I understand the difference between weather and climate but like to point out record cold snowstorms because the opposite is often used to motivate the agenda of global warming enthusiasts.   You see, a hurricane or heat wave are apparently evidence of global warming but record cold and snow are meaningless aberrations.

One of the consequences of our recent snowstorm in Washing DC was the delay of a press release announcing the impact of global warming:

NOAA, part of the Department of Commerce, is going to be providing information to individuals and decision-makers through a new NOAA Climate Service office. “More and more, Americans are witnessing the impacts of climate change in their own backyards, including sea-level rise, longer growing seasons, changes in river flows, increases in heavy downpours, earlier snowmelt and extended ice-free seasons in our waters. People are searching for relevant and timely information about these changes to inform decision-making about virtually all aspects of their lives,” the release says.

Interesting … I thought we were witnessing unseasonably harsh Winters witnessed in our own backyard?  

admin on February 7th, 2010

Audi's Super Bowl commercial is hilarious at the expense of the eco-nazis.
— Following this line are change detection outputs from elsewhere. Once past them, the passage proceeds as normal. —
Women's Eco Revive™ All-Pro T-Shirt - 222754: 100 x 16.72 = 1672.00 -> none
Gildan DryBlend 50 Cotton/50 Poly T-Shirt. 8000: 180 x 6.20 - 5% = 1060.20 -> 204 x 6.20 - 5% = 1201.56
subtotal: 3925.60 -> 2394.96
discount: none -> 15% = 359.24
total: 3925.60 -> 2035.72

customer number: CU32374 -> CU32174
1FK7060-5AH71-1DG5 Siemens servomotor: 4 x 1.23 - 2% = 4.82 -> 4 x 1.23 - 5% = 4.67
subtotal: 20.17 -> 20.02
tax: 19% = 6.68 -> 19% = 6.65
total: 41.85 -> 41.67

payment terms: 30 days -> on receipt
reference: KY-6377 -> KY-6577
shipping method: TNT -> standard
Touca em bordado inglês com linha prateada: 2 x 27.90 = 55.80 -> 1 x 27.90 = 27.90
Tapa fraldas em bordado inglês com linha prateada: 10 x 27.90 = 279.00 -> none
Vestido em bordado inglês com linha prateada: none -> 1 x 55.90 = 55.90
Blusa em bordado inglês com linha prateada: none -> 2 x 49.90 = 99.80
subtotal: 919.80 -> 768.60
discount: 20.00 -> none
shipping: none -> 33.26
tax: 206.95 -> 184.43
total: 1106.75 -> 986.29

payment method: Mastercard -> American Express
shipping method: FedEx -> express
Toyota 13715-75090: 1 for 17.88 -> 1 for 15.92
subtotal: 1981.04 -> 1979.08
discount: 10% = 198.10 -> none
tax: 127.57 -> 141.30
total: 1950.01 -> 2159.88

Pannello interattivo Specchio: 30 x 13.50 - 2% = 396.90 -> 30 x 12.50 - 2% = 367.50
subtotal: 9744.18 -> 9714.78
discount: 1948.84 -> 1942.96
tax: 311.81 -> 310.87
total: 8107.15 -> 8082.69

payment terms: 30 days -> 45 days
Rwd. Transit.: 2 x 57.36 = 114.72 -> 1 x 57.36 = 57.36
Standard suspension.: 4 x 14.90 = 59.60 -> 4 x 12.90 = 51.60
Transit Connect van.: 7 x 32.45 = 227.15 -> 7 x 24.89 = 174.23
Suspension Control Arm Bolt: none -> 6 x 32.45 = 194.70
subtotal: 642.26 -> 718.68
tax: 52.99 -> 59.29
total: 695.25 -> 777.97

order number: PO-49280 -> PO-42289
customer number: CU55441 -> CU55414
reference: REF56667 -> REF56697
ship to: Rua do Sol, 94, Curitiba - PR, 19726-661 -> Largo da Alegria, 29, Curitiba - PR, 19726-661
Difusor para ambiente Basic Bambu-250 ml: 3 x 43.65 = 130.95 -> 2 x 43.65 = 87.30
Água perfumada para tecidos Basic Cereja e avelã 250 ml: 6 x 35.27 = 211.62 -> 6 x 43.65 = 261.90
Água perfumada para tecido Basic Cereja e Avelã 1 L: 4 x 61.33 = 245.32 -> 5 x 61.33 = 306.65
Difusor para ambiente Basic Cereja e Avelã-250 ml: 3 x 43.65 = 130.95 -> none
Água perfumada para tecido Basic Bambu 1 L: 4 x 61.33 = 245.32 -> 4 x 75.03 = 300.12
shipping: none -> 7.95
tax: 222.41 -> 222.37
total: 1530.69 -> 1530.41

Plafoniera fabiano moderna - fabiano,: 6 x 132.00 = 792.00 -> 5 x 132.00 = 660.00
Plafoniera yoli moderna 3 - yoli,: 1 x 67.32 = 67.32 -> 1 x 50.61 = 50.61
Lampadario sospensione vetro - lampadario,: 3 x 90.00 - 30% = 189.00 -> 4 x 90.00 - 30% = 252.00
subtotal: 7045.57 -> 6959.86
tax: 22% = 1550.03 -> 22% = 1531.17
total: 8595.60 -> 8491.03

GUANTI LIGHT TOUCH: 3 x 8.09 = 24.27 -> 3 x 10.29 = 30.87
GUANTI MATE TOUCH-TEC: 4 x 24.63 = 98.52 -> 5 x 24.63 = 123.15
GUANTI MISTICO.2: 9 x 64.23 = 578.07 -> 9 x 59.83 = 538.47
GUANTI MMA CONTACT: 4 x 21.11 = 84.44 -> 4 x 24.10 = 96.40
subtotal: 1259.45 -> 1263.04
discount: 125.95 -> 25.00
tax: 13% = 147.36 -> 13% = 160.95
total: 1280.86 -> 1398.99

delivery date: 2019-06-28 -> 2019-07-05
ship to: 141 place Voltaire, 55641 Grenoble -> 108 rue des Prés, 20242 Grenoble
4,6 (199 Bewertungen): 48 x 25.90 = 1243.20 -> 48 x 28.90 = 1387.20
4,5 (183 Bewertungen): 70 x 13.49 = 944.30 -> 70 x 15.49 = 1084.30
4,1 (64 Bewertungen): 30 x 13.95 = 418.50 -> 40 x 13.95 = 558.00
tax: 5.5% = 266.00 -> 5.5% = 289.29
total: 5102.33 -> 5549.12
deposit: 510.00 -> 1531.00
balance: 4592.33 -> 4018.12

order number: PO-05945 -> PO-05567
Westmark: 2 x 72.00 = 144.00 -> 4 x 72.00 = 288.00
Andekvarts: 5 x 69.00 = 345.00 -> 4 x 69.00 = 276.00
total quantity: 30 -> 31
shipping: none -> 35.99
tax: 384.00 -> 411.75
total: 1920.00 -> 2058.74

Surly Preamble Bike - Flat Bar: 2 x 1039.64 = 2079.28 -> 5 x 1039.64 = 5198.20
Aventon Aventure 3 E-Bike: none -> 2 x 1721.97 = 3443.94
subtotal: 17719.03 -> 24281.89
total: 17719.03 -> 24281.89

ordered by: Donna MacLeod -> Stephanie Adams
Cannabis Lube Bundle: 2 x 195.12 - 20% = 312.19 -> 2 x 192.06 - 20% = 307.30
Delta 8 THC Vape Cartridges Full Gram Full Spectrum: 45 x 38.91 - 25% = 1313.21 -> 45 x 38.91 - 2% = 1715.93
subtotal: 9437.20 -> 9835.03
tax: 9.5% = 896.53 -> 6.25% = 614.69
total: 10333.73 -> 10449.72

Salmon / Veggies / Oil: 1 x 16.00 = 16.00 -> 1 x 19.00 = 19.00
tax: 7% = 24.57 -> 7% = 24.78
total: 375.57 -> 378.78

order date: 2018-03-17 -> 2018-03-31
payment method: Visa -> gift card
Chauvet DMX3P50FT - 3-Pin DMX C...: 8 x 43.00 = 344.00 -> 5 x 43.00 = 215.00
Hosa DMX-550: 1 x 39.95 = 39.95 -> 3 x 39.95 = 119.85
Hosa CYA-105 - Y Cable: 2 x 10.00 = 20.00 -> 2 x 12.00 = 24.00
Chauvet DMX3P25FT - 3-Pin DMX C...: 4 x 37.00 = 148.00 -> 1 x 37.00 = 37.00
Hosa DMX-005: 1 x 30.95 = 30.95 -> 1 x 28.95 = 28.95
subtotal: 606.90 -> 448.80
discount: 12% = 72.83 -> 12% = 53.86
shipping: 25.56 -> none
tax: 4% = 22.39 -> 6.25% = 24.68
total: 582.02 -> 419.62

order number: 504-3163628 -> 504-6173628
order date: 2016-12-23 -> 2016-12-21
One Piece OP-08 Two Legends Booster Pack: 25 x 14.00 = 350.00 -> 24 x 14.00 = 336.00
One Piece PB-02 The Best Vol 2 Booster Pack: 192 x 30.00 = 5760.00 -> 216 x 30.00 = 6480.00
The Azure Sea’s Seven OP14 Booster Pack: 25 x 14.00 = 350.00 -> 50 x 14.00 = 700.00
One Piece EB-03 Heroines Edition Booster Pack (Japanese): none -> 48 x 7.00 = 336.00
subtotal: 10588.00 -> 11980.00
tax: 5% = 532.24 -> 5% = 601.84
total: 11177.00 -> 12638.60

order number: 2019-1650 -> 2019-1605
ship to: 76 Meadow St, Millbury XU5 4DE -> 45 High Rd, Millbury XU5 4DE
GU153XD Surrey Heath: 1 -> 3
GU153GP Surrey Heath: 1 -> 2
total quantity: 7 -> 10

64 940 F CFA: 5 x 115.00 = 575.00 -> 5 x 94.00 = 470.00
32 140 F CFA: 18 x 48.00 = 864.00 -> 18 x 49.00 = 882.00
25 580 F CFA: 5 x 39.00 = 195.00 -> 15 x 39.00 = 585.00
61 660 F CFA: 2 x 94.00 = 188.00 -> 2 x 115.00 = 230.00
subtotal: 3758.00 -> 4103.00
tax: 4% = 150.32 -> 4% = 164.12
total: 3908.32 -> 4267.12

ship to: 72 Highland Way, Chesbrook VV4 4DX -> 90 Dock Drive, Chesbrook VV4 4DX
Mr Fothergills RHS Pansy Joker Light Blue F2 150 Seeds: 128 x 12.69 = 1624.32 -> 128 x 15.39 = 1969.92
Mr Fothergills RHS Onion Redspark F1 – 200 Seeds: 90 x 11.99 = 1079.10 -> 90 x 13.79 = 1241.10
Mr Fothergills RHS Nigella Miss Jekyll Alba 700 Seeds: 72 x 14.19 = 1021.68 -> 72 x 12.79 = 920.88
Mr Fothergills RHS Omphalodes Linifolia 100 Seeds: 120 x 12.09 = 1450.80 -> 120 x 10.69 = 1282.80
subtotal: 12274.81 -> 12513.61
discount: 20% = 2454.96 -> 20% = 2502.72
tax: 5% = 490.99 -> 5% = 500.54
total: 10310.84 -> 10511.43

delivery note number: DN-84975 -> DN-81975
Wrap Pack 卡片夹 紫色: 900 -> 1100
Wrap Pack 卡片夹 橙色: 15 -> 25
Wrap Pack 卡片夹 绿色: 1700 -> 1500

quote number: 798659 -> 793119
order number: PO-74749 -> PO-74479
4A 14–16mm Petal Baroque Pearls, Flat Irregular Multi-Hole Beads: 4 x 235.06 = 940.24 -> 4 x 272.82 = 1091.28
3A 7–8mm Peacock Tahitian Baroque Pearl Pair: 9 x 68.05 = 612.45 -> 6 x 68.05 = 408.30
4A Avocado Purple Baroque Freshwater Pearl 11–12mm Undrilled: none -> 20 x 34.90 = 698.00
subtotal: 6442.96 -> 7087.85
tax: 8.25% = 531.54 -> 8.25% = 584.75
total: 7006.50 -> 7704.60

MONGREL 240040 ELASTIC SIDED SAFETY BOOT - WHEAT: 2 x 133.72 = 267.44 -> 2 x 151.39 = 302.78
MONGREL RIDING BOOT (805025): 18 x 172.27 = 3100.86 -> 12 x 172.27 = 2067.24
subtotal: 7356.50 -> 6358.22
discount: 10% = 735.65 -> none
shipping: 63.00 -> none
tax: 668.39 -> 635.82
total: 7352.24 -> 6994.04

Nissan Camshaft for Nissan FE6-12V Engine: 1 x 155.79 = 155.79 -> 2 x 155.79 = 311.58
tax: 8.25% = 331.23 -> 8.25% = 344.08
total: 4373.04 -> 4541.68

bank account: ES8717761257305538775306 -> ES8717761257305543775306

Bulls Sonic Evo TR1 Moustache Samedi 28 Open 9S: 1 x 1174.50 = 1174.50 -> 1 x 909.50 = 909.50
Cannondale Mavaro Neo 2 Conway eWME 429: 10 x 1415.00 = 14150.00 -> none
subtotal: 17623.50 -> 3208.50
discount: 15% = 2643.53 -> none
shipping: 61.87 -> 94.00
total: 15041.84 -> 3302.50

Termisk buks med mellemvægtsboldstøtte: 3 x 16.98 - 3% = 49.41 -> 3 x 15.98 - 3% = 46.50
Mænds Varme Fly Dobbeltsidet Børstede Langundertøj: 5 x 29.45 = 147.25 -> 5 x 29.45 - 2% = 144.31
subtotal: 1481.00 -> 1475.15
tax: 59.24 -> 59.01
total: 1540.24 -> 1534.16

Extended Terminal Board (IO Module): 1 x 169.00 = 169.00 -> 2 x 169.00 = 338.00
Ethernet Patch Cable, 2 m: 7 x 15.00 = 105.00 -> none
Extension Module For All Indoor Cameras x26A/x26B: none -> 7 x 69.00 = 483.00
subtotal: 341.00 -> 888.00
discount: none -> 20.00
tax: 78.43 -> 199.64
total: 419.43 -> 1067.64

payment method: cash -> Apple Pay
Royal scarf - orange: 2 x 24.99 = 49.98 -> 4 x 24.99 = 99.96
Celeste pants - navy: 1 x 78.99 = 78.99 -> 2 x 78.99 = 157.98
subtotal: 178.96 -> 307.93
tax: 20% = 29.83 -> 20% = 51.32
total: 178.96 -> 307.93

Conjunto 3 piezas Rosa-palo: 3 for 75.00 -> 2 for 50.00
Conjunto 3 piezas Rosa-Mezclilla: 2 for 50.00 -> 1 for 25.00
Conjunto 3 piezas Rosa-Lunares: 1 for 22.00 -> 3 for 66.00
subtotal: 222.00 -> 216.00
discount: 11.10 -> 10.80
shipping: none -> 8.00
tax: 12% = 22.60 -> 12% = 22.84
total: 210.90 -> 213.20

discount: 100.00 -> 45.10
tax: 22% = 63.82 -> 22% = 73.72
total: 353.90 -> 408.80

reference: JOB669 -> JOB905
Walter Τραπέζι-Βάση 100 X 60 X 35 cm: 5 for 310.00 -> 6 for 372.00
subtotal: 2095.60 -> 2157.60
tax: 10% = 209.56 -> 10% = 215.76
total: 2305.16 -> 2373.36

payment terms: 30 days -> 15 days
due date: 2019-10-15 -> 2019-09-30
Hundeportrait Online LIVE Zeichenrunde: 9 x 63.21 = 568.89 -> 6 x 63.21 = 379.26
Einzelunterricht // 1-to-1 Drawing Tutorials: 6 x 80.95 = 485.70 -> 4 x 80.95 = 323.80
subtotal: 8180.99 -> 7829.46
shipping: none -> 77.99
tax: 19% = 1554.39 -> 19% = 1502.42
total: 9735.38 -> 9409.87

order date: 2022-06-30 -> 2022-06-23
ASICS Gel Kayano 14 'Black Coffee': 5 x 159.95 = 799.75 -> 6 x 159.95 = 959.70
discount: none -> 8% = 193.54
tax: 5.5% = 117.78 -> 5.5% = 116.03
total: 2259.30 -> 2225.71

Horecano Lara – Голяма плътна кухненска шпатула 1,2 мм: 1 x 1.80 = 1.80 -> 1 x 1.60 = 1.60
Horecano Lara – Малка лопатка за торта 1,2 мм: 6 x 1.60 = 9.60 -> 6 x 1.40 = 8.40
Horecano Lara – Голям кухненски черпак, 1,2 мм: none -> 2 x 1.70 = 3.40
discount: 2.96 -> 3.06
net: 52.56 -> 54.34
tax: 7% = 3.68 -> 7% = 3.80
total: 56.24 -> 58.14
admin on January 25th, 2010

We know that the IPCC included erroneous conclusions regarding Himalayan glaciers in its 2007 report to advance a political agenda. However, there may be much more to the story. It seems that the claims were used to motivate and secure funding:

The chairman of the UN's Intergovernmental Panel on Climate Change (IPCC), has used bogus claims that Himalayan glaciers were melting to win grants worth hundreds of thousands of pounds.

Rajendra Pachauri's Energy and Resources Institute (TERI), based in New Delhi, was awarded up to £310,000 by the Carnegie Corporation of New York and the lion's share of a £2.5m EU grant funded by European taxpayers.

It means that EU taxpayers are funding research into a scientific claim about glaciers that any ice researcher should immediately recognise as bogus. The revelation comes just a week after The Sunday Times highlighted serious scientific flaws in the IPCC's 2007 benchmark report on the likely impacts of global warming.

admin on January 25th, 2010

From the arrogant body of intellectual elite who claim that the "science is settled" comes a startling admission that the erroneous claim concerning the Himalayan Glacier was put into the 2007 Nobel Prize Winning IPCC report to advance a political agenda (full article): 

The scientist behind the bogus claim in a Nobel Prize-winning UN report that Himalayan glaciers will have melted by 2035 last night admitted it was included purely to put political pressure on world leaders.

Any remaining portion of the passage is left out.